### GIVEN DATA
[Start of section]
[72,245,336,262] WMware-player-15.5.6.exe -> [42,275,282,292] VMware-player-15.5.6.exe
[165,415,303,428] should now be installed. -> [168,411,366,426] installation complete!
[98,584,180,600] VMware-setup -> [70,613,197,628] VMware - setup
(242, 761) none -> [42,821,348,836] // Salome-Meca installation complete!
[End of section]
[Start of section]
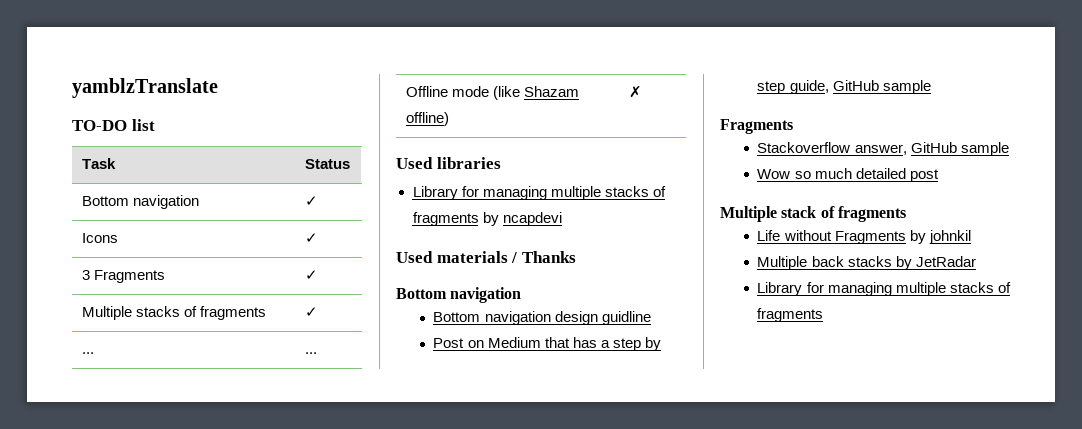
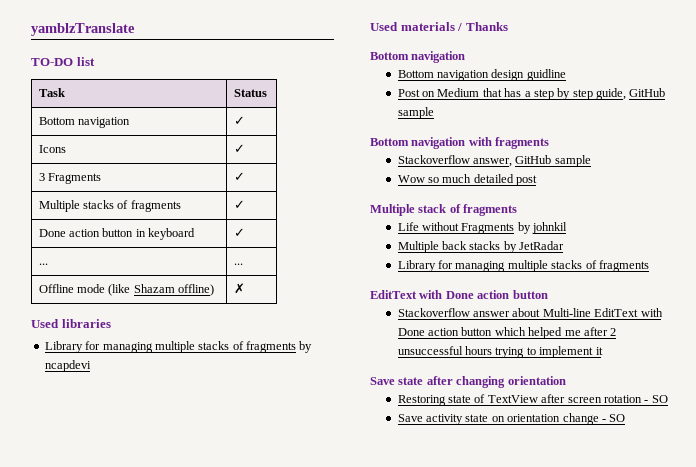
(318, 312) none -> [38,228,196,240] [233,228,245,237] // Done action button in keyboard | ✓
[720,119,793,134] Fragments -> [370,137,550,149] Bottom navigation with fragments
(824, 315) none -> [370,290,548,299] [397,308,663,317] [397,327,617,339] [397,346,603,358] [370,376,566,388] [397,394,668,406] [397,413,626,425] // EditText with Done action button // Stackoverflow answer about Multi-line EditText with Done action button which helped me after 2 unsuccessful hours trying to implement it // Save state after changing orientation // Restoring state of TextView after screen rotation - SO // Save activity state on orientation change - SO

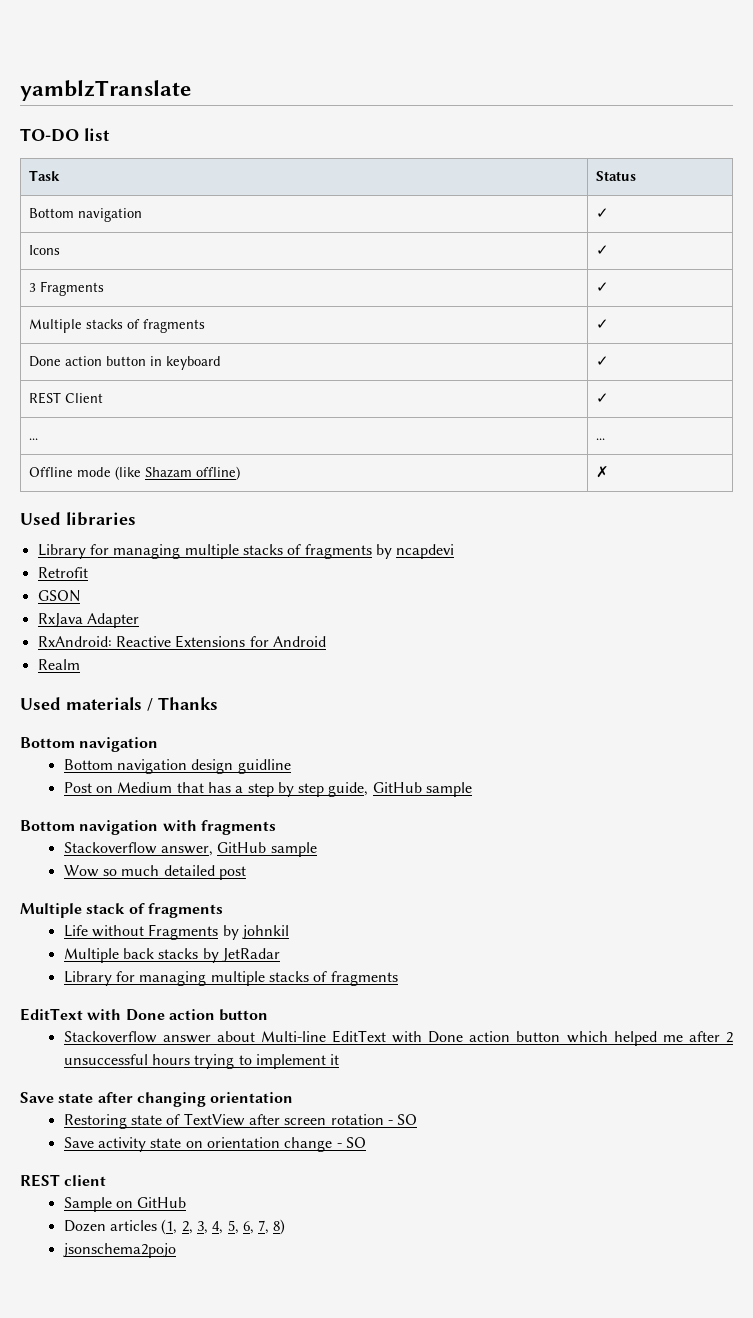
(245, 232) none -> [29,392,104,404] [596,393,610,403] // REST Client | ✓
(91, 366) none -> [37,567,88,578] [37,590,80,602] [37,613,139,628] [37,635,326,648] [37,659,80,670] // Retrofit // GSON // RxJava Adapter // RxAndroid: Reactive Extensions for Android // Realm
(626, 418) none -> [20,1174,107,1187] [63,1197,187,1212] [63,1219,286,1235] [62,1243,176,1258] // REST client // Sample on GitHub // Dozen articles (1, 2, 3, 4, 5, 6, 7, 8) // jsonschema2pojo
[End of section]
[Start of section]
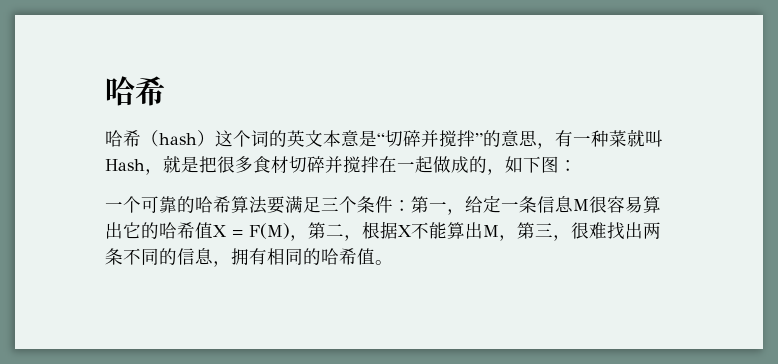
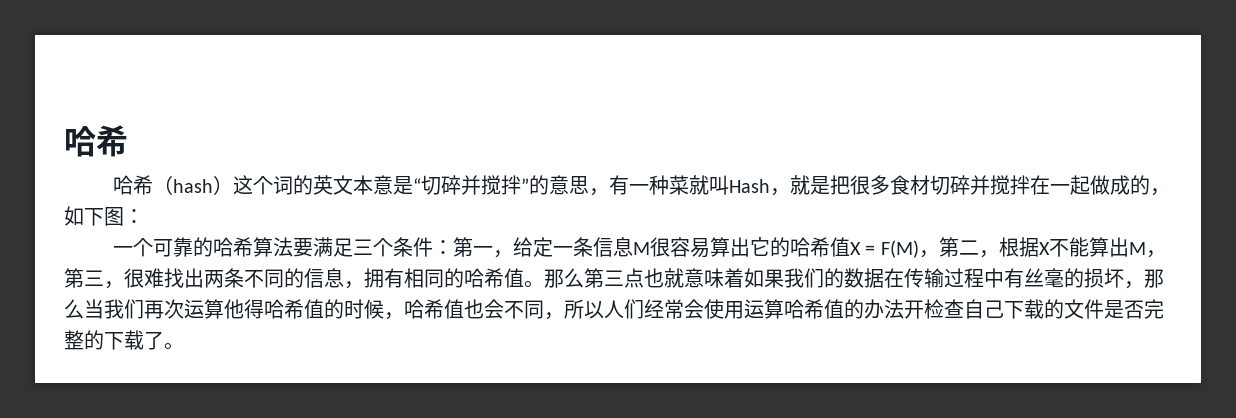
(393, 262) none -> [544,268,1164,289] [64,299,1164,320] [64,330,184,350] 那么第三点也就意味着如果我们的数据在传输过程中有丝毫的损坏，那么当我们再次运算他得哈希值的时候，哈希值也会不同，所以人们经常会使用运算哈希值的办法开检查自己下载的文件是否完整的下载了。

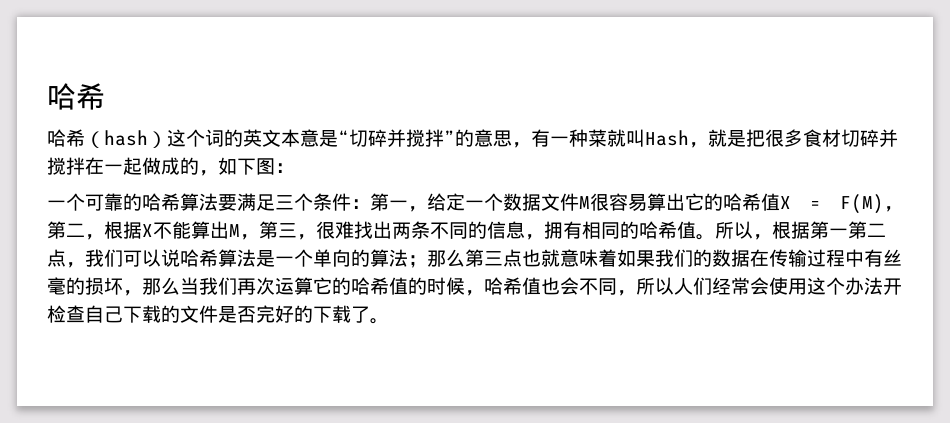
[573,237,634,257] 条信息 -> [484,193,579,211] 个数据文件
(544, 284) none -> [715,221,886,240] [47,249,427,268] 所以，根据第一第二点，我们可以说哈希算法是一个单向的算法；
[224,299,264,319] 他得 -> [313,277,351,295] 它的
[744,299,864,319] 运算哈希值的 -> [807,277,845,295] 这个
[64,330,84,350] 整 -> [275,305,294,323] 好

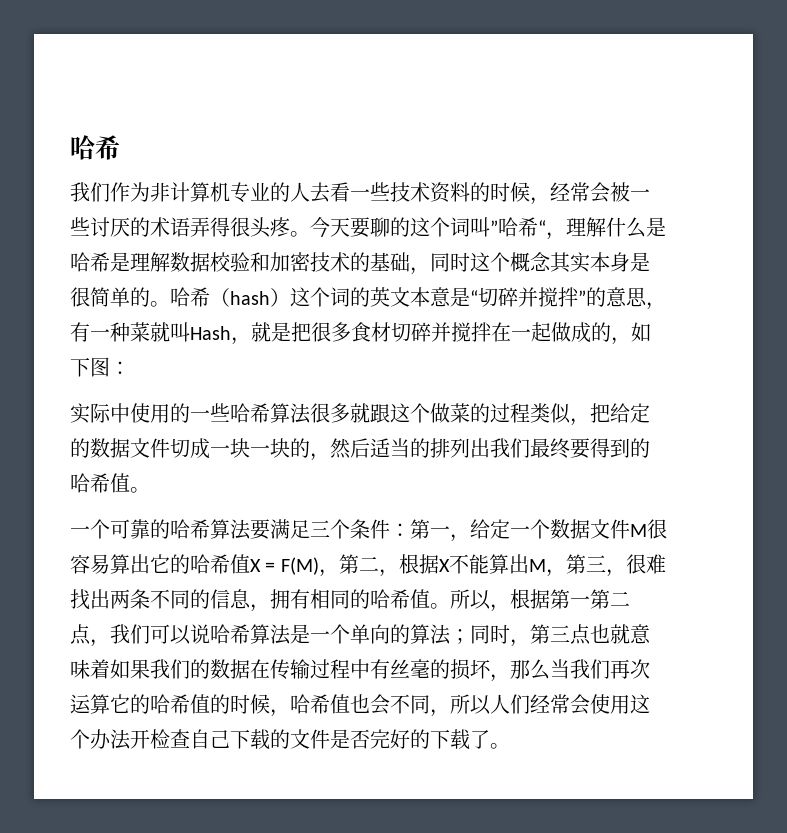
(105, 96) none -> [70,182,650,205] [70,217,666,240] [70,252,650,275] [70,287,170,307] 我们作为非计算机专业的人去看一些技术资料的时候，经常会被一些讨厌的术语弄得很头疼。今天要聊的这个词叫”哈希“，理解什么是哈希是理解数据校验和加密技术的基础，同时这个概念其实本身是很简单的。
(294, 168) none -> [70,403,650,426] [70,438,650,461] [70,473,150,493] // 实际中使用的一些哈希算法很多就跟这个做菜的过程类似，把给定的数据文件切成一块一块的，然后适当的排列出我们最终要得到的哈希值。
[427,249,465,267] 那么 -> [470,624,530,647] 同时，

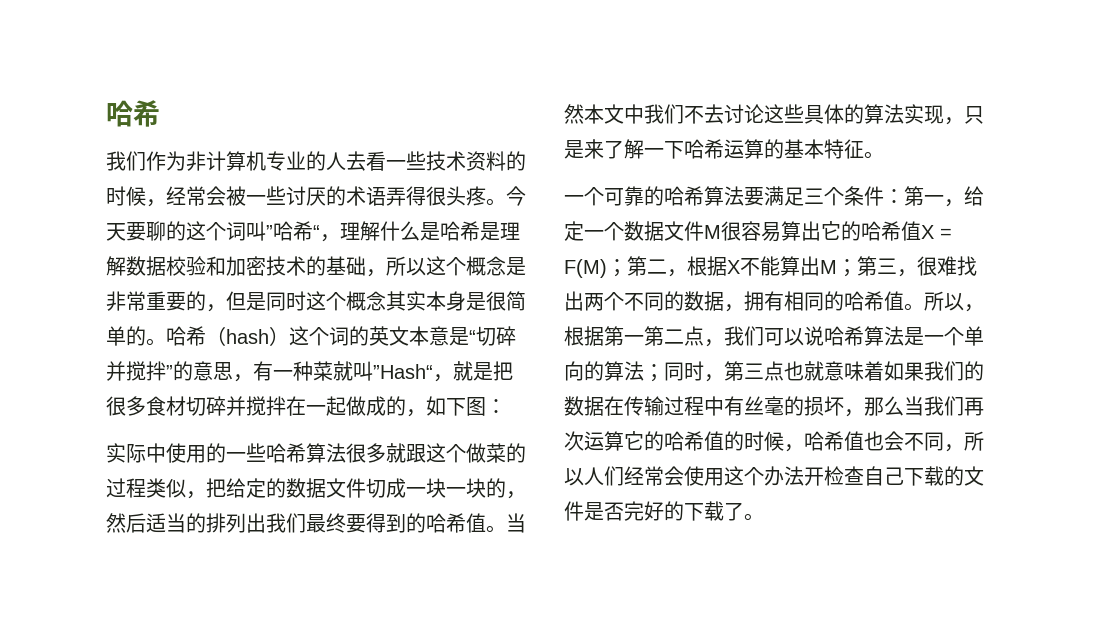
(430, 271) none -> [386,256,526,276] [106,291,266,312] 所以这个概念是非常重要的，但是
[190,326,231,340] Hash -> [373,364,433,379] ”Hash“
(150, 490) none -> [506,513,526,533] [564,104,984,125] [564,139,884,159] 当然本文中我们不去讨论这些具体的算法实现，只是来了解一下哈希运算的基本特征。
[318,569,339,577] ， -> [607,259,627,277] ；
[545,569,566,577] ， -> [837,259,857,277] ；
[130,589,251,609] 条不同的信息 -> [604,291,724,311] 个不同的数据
[End of section]
### ACTIVITY
Find every line above where the word "VMware" occurs, and copy that line.

### RESULT BELOW
[72,245,336,262] WMware-player-15.5.6.exe -> [42,275,282,292] VMware-player-15.5.6.exe
[98,584,180,600] VMware-setup -> [70,613,197,628] VMware - setup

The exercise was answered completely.